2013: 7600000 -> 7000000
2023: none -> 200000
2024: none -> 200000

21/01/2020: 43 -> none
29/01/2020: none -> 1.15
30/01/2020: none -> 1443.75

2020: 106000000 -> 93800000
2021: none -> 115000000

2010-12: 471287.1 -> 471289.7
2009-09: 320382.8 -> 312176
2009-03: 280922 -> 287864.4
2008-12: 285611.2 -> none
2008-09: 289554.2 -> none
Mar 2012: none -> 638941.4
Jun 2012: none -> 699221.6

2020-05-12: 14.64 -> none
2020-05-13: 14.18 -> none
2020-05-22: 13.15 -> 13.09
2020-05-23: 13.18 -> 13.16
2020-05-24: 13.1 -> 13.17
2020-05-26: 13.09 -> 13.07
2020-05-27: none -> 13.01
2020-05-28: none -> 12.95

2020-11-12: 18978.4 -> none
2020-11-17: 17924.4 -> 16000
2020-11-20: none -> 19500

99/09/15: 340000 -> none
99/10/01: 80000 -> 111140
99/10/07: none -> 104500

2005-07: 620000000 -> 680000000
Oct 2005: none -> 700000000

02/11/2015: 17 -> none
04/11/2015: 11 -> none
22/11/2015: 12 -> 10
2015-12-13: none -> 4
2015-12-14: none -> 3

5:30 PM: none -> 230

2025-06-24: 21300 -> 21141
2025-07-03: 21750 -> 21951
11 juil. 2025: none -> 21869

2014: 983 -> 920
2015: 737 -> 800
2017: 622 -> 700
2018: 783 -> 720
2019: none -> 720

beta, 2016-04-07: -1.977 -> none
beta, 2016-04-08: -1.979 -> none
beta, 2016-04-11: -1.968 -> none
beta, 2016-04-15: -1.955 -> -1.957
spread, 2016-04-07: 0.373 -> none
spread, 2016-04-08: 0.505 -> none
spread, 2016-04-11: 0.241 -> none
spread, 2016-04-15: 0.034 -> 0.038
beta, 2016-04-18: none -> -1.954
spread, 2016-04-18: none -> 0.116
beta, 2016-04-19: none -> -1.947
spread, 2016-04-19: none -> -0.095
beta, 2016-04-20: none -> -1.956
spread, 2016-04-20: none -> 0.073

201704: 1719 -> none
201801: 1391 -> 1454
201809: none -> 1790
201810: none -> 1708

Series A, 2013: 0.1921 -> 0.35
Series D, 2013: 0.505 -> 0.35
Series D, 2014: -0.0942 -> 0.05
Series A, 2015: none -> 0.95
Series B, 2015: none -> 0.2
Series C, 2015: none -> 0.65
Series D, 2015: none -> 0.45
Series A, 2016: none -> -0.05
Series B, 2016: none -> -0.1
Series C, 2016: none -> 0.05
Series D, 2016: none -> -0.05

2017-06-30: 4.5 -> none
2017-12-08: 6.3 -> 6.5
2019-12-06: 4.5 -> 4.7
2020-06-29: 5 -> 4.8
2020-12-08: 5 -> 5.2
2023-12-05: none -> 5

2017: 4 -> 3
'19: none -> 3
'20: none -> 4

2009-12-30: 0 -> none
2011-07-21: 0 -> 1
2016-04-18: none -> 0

Your task
Read the material above and copy out each line holding "beta".

Output for this exercise
beta, 2016-04-07: -1.977 -> none
beta, 2016-04-08: -1.979 -> none
beta, 2016-04-11: -1.968 -> none
beta, 2016-04-15: -1.955 -> -1.957
beta, 2016-04-18: none -> -1.954
beta, 2016-04-19: none -> -1.947
beta, 2016-04-20: none -> -1.956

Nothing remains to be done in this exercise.